» Task to complete
Beginning at the line with "text: which used", please repeat each line exactly through the end of the records below, including that first line and the last, but no pictures.

[Saved data entries]
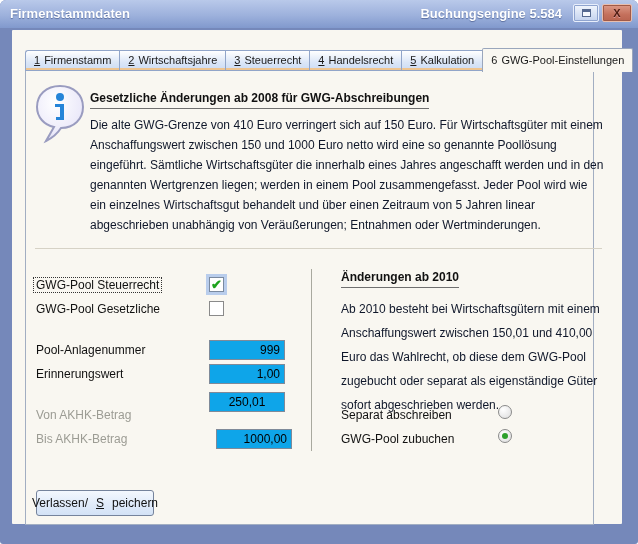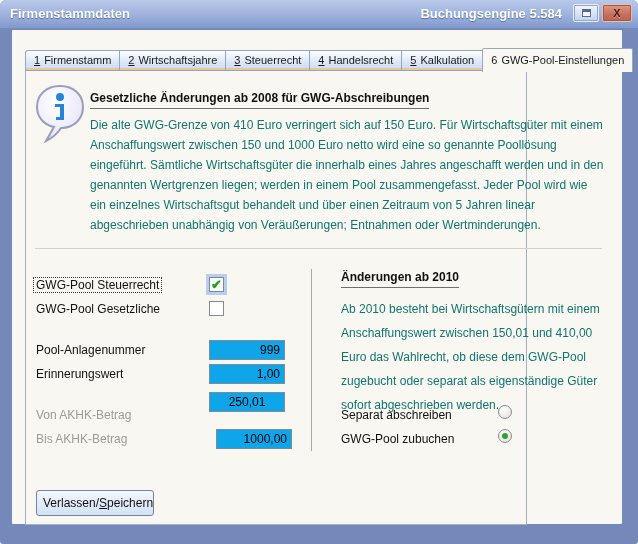"Gesetzliche Änderungen ab 2008 für" .panel { width: 502px -> 569px }
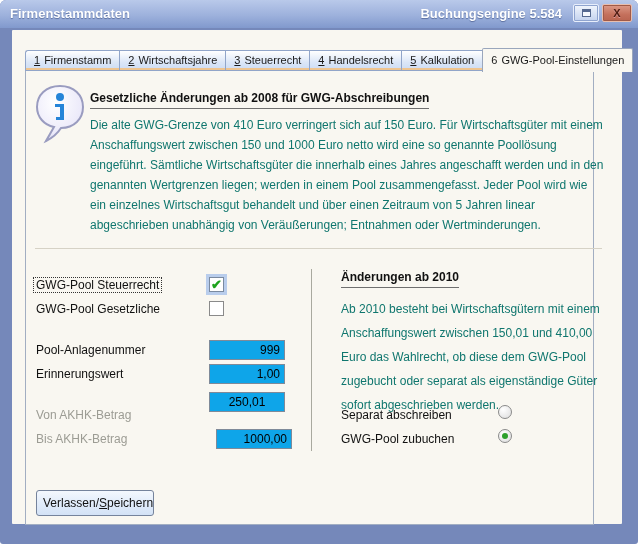"Die alte GWG-Grenze von 410" .bodytext { color: #0f766e -> #0f172a }
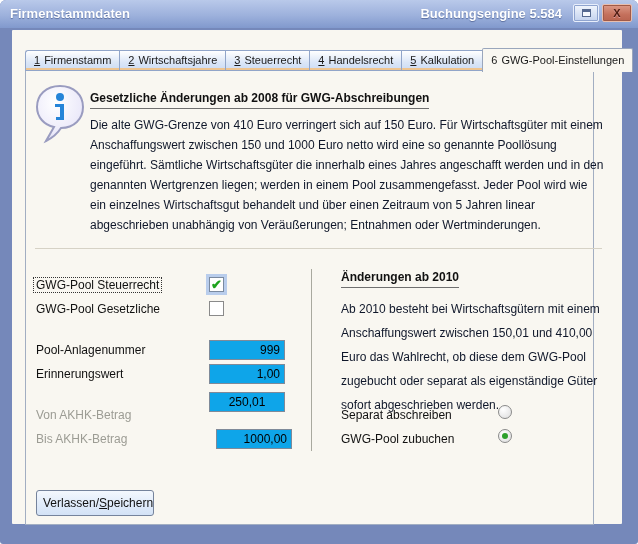"Verlassen/" .save-btn { gap: none -> 8px; justify-content: none -> center }
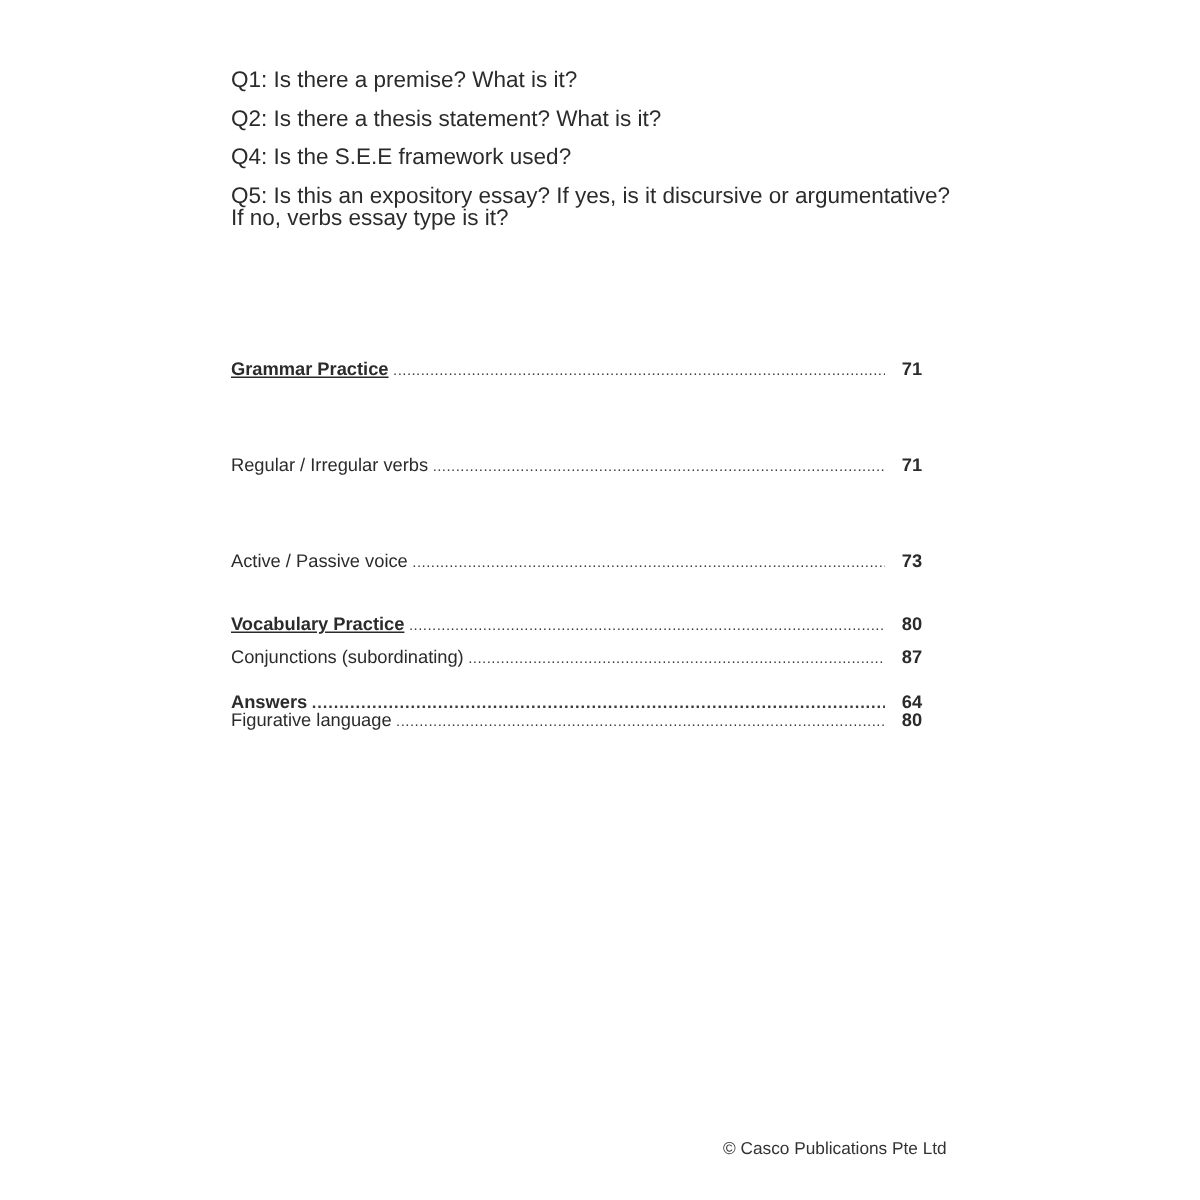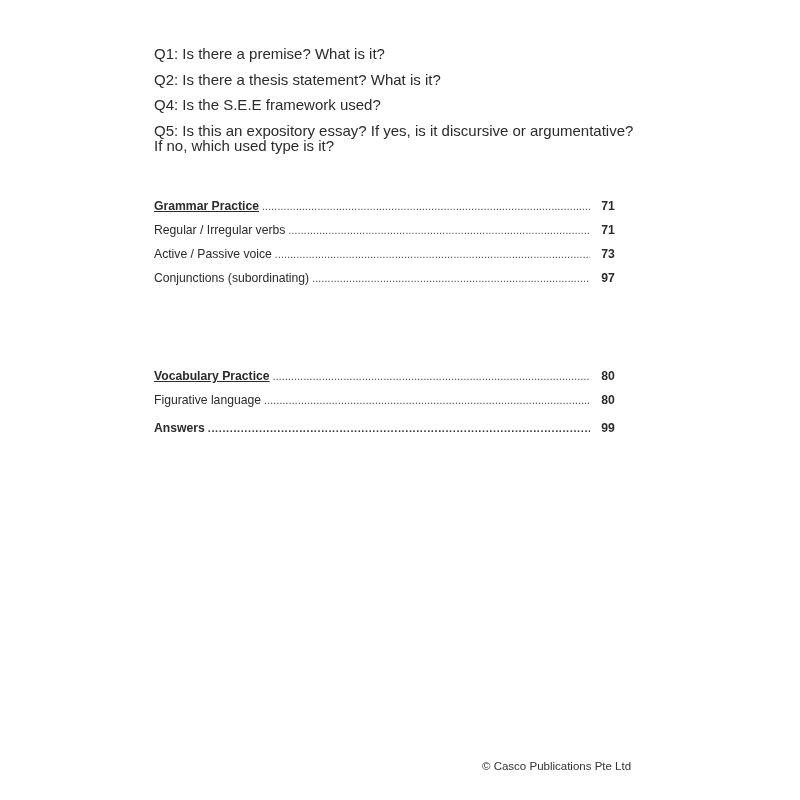"Q5: Is this an expository" p.q { text: which used -> verbs essay }
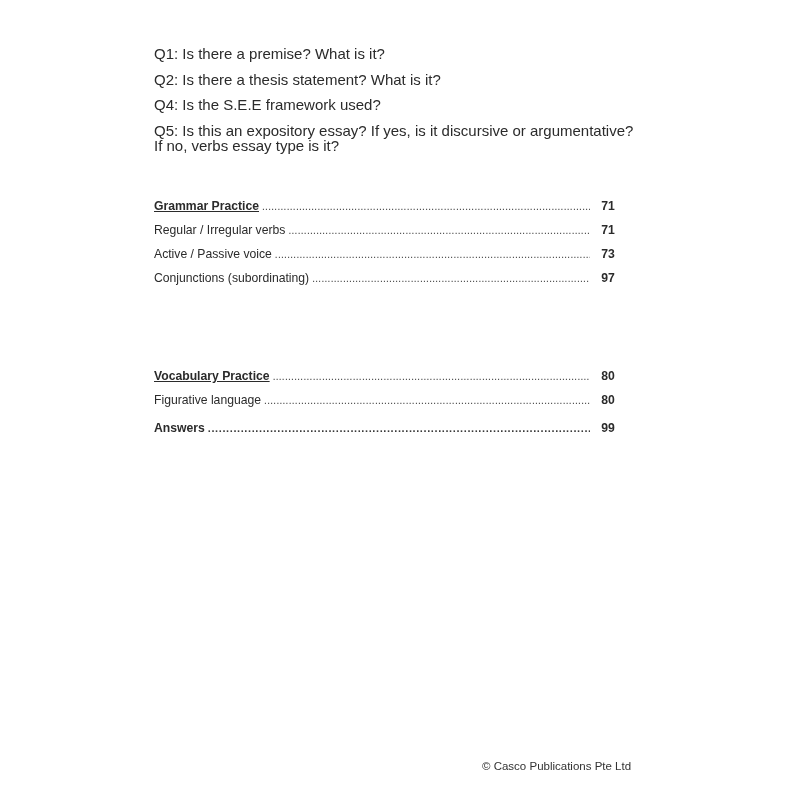"Grammar Practice" .row { margin-top: none -> 40px }
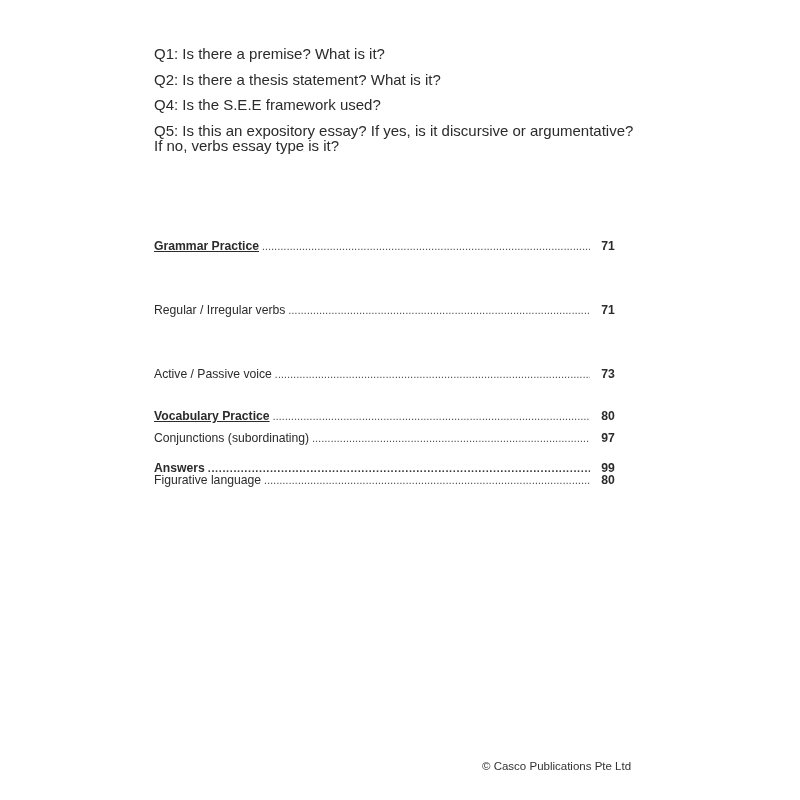"97" span.page { text: 97 -> 87 }
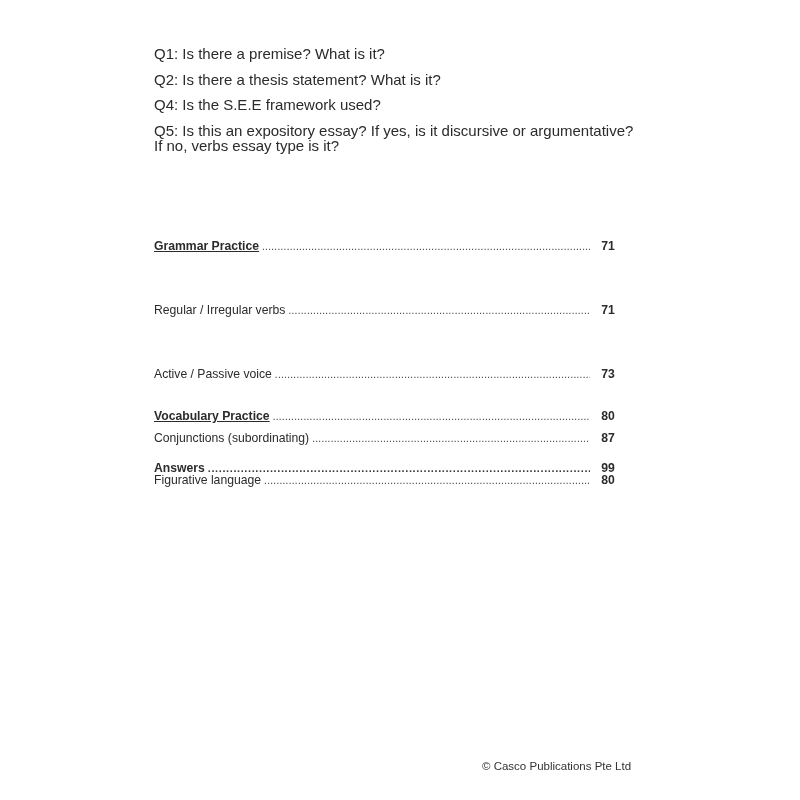"99" span.page { text: 99 -> 64 }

» Expected answer
"Q5: Is this an expository" p.q { text: which used -> verbs essay }
"Grammar Practice" .row { margin-top: none -> 40px }
"97" span.page { text: 97 -> 87 }
"99" span.page { text: 99 -> 64 }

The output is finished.